In: Finance
I have done a fcff in excel and i was wondering how do i preform a sensitivity analysis with it. I did the FCFF but need help with the sensitivity analysis. Here is the question: You are thinking of investing $1000 in a machine today. It would be used to produce sales for 10 years. The projected sales number in year 1 is 1200, after which sales will grow at 2% annually. Cost of manufacturing for this project is 50% of sales. You also know that the machine is depreciated with the straight-line method over the life of the project, and the project needs an additional investment in raw materials at time zero to get the production off the ground. The materials cost $200 and will need to be paid cash. Marginal corporate tax rate is 35%. Your cost of capital is 8% p.a. The project is financed 100% equity. In EXCEL: a) Using FCFF find the value of the project. b) Perform a sensitivity analysis of the project’s value to the discount rate. Attached is my FCFF excel sheet. Also what if the question said that the machine was sold for $200 at the end of the project even though it depreciated to 0 through straight-line method, where do I put the 200. Thanks
Sensitivity analysis is nothing but change in NPV (project's value) in relation to change in any variable. So, if you want to do sensitivity analysis of NPV is relation to discount rate, then first compute the NPV at the current discount rate (8%). Then, choose a different discount rate and again compute the NPV. Now, you compare them -
Sensitivity in relation to discount rate = [ New NPV - Old NPV ] / [ New Discount rate - Old discount rate ]
The above measures the change in NPV due to change in discount rate.

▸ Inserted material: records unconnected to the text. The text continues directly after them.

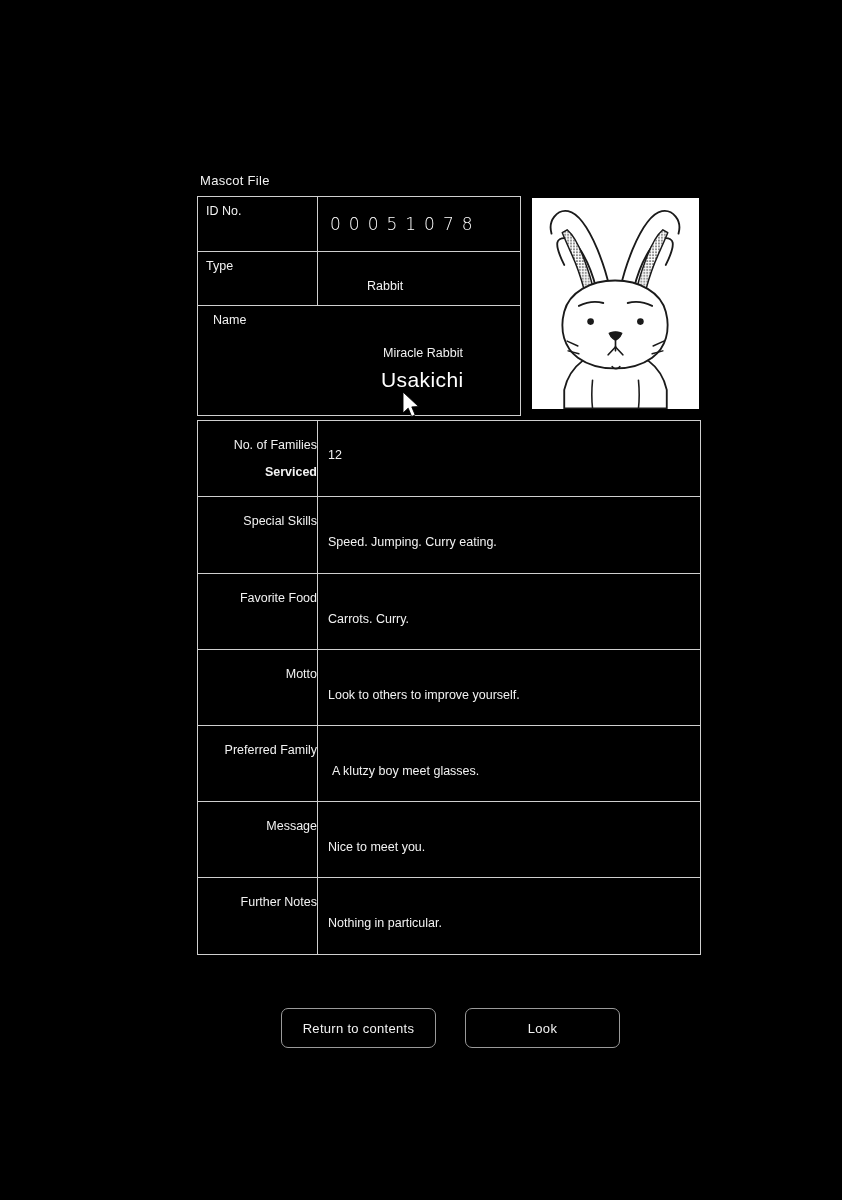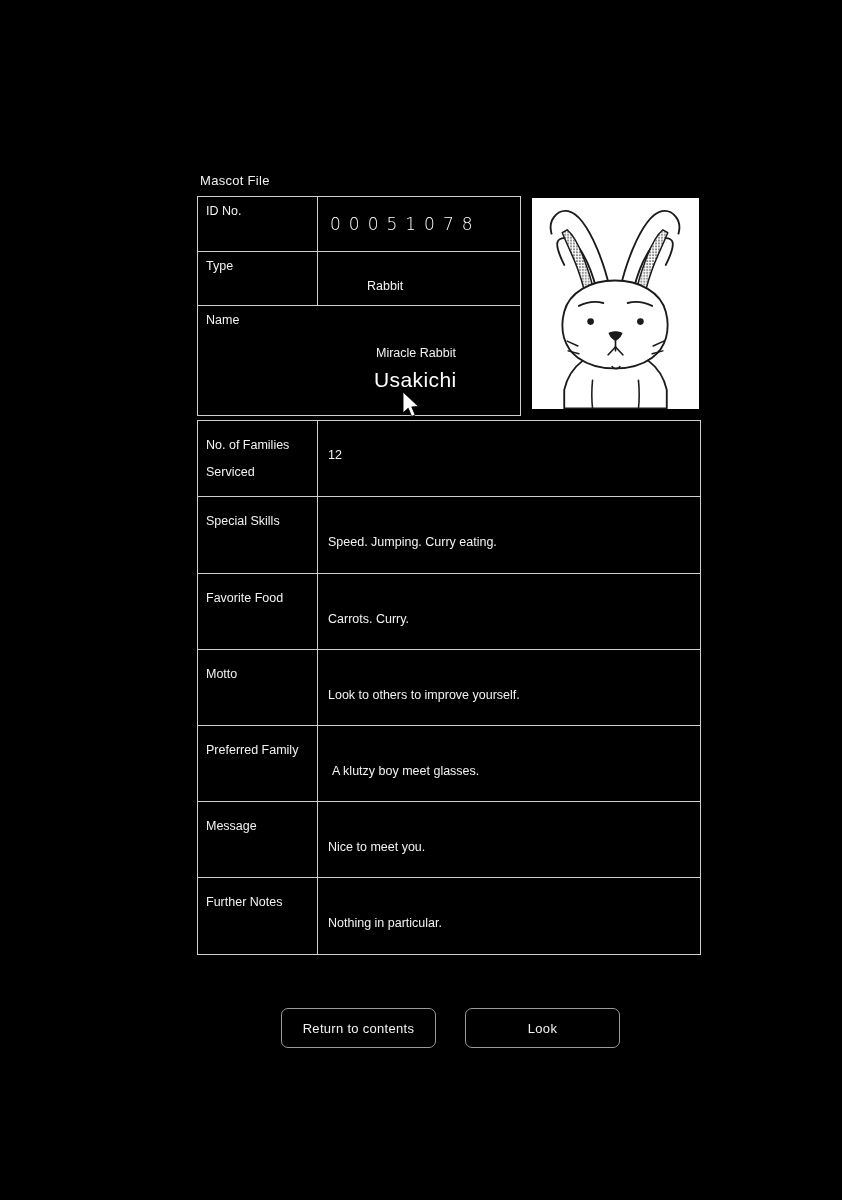--- a/index.html
+++ b/index.html
@@ -52,7 +52,7 @@
     border-bottom: 1px solid #cfcfcf;
     position: relative;
   }
-  .row-upper:last-child { border-bottom: none; }
+  .row-upper:last-child { border-bottom: none; margin-left: 7px; }
   .row-id    { height: 55px; }
   .row-type  { height: 54px; }
   .row-name  { height: 109px; }

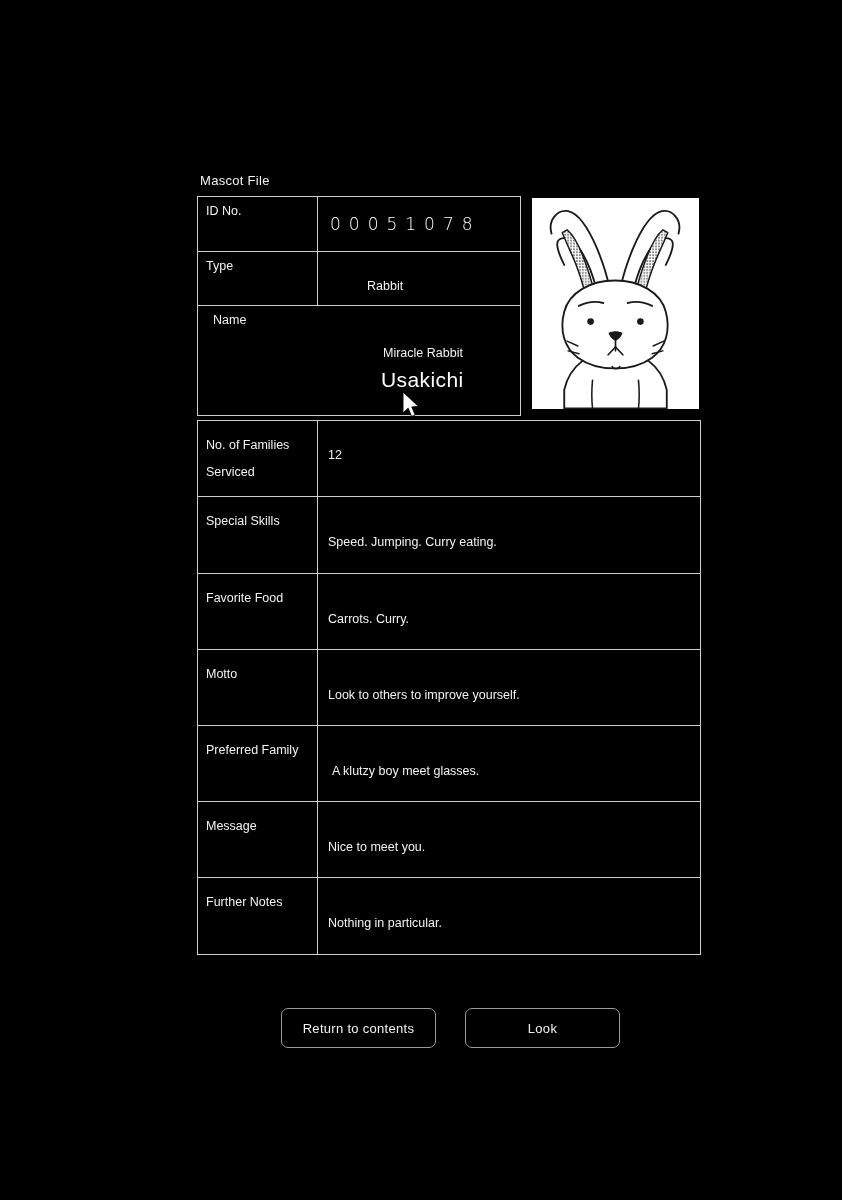--- a/index.html
+++ b/index.html
@@ -137,6 +137,7 @@
     position: relative;
     border-bottom: 1px solid #cfcfcf;
     height: 76px;
+    text-align: right;
   }
   .row-lower.row-tall { height: 77px; }
   .row-lower:last-child { border-bottom: none; }

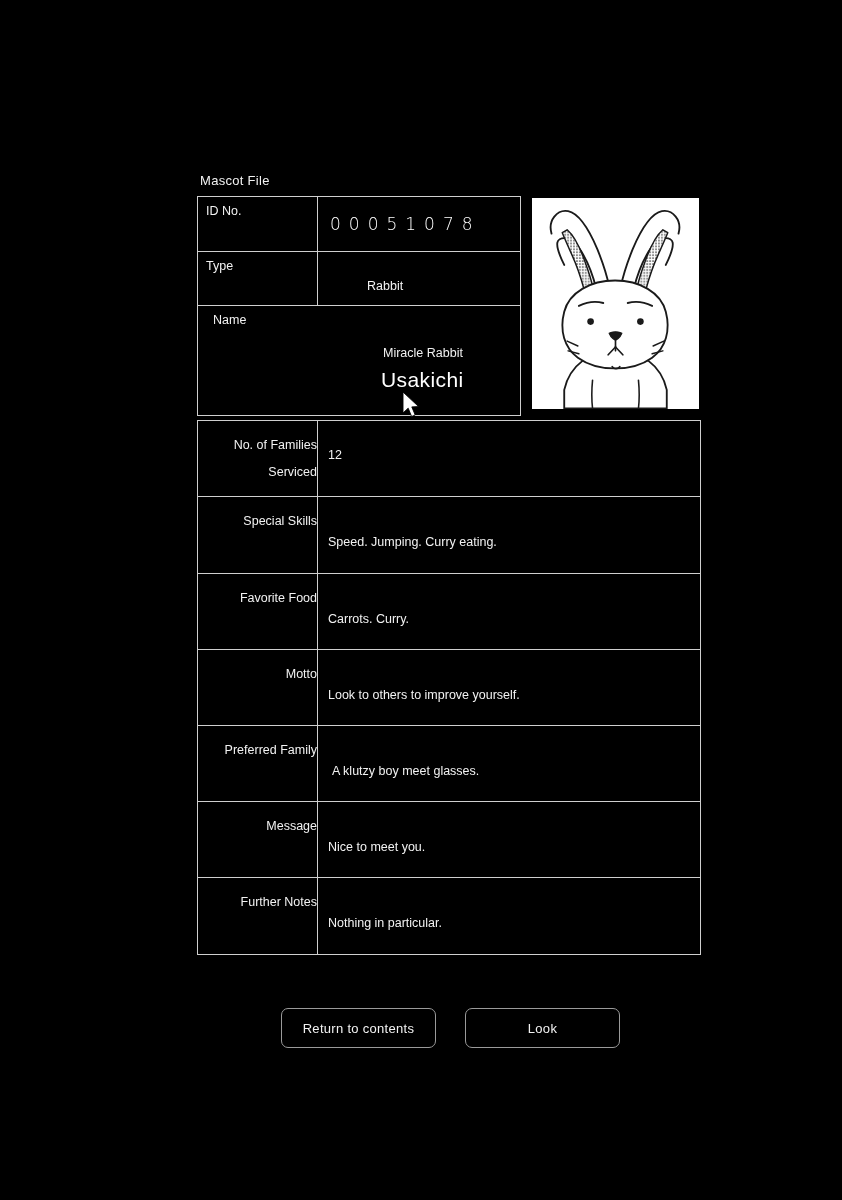--- a/index.html
+++ b/index.html
@@ -151,7 +151,7 @@
     line-height: 27px;
     color: #f2f2f2;
   }
-  .row-lower .cell-label .lbl-line2 { display: block; }
+  .row-lower .cell-label .lbl-line2 { display: block; font-weight: bold; }
   .row-lower .cell-value {
     flex: 1 1 auto;
     position: relative;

You can choose any discount rate for computing the NPV but it is preferred if you take small increments, say 1%. So, you can compute the new NPV with 9%. Choosing a higher discount rate will lower your NPV and you will get a decrease in NPV for every percentage change in discount rate. But, if you choose a lower rate, say 7%, you will get a higher NPV and you can measure the increase in NPV for every percentage change in discount rate.
Salvage value - Salvage value is a cash inflow for the project. Its at the end of the project, so it appears in year 10 (or last year). Now, taxes are applicable when you sell an asset unless otherwise given in question. So, your inflow would be Salvage value net of tax.
Tax on sale is paid on gain on sale.
Gain on sale = Salvage value - Remaining book value
In the current case since, book value is zero, Gain on sale = Salvage value.
Tax on gain = $200 x 35% = $70.
Net cash inflow = $200 - $70 = $130.
So, you will input or add $130 to the year 10 after tax cash inflow.
Hope this helps and, I don't see any excel file attached. Let me know in the comments, if you need any further help / complete solution, and I can help you with that.